Reputation: 2675
I have a SQL Server query that I'm trying to convert to run in BigQuery. There are three tables involved:
CalendarMonths
FirstDayOfMonth | FirstDayOfNextMonth
----------------------------+----------------------------
2017-02-01 00:00:00.000 UTC | 2017-03-01 00:00:00.000 UTC
2017-03-01 00:00:00.000 UTC | 2017-04-01 00:00:00.000 UTC
Clients
clientid | name | etc.
---------+----------------+------
1 | Bob's Shop |
2 | Anne's Cookies |
ClientLogs
id | clientid | timestamp | price_current | price_old | license_count_current | license_count_old |
----+----------+----------------+---------------+-----------+-----------------------+---------------
1 | 1 | 2017-02-01 UTC | 1200 | 0 | 10 | 0 |
2 | 1 | 2018-02-03 UTC | 2400 | 1200 | 20 | 10 |
3 | 2 | 2016-07-13 UTC | 1200 | 0 | 10 | 0 |
4 | 2 | 2018-03-30 UTC | 0 | 1200 | 0 | 10 |
The T-SQL query looks something like this:
SELECT
FirstDayOfMonth, FirstDayOfNextMonth,
(SELECT SUM(sizeatdatelog.price_current)
FROM clients c
CROSS APPLY (SELECT TOP 1 *
FROM clientlogs
WHERE clientid = c.clientid
AND [timestamp] < cm.FirstDayOfMonth
ORDER BY [timestamp] DESC) sizeatdatelog
WHERE sizeatdatelog.license_count_current > 0) as StartingRevenue,
(another subquery for starting client count) as StartingClientCount,
(another subquery for churned revenue) as ChurnedRevenue,
(there are about 6 other subqueries)
FROM
CalendarMonths cm
ORDER BY
cm.FirstDayOfMonth
And the final output looks like:
FirstDayOfMonth | FirstDayOfNextMonth | StartingRevenue | StartingClientCount | etc
-------------------------------------------------------------------------------------------------------
2017-02-01 00:00:00.000 UTC | 2017-03-01 00:00:00.000 UTC | 68382995.43 | 79430 |
2017-03-01 00:00:00.000 UTC | 2017-04-01 00:00:00.000 UTC | 69843625.12 | 80430 |
In BigQuery, I added a simple subquery in the select clause and it worked great:
SELECT FirstDayOfMonth, FirstDayOfNextMonth, (SELECT clientId FROM clientlogs LIMIT 1 ) as cl
FROM CalendarMonths cm
ORDER BY cm.FirstDayOfMonth
However, as soon as I add a where clause to the subquery, I get this error message:
Error: Correlated subqueries that reference other tables are not supported unless they can be de-correlated, such as by transforming them into an efficient JOIN.

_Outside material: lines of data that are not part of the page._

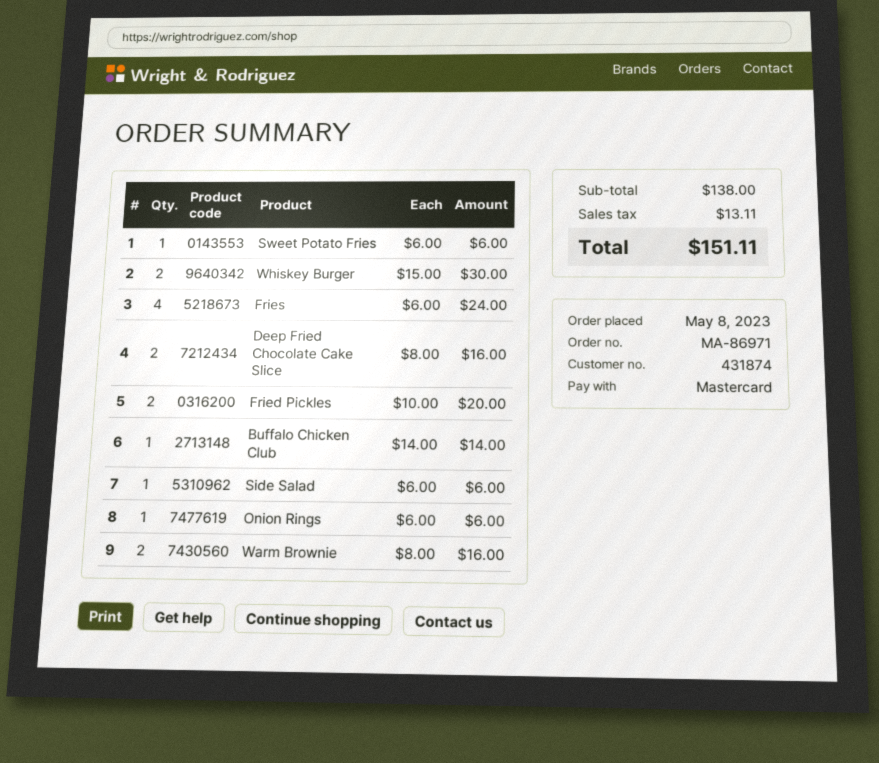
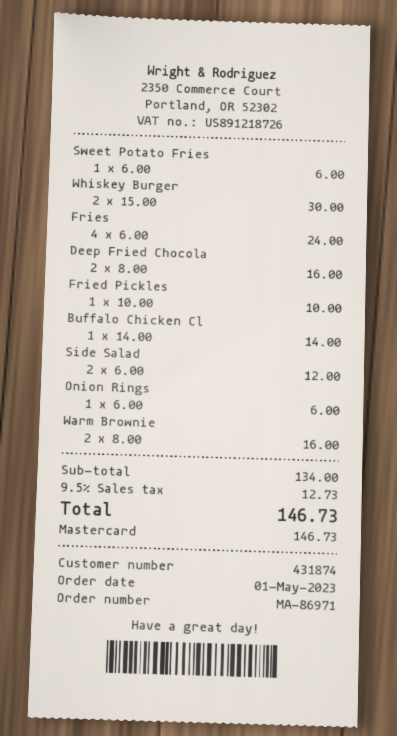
order date: 2023-05-08 -> 2023-05-01
Fried Pickles: 2 x 10.00 = 20.00 -> 1 x 10.00 = 10.00
Side Salad: 1 x 6.00 = 6.00 -> 2 x 6.00 = 12.00
subtotal: 138.00 -> 134.00
tax: 13.11 -> 12.73
total: 151.11 -> 146.73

How should I proceed from this point? If I can't get the results I'm looking for in one query, maybe I should look into creating multiple scheduled jobs that create temporary tables and then a final scheduled job that joins it all together. Or maybe I could look at doing this in code via GCP or use the BigQuery API in app scripts. The data size isn't huge and the query isn't run often. I'm looking for maintainability more than efficiency, so ideally there is a way to get this data into one query.
Upvotes: 5
Views: 3168
Reputation: 2675
For the sake of the community I'm posting the query I ended up using. Huge thanks to Mikhail Berlyant for his help with this one.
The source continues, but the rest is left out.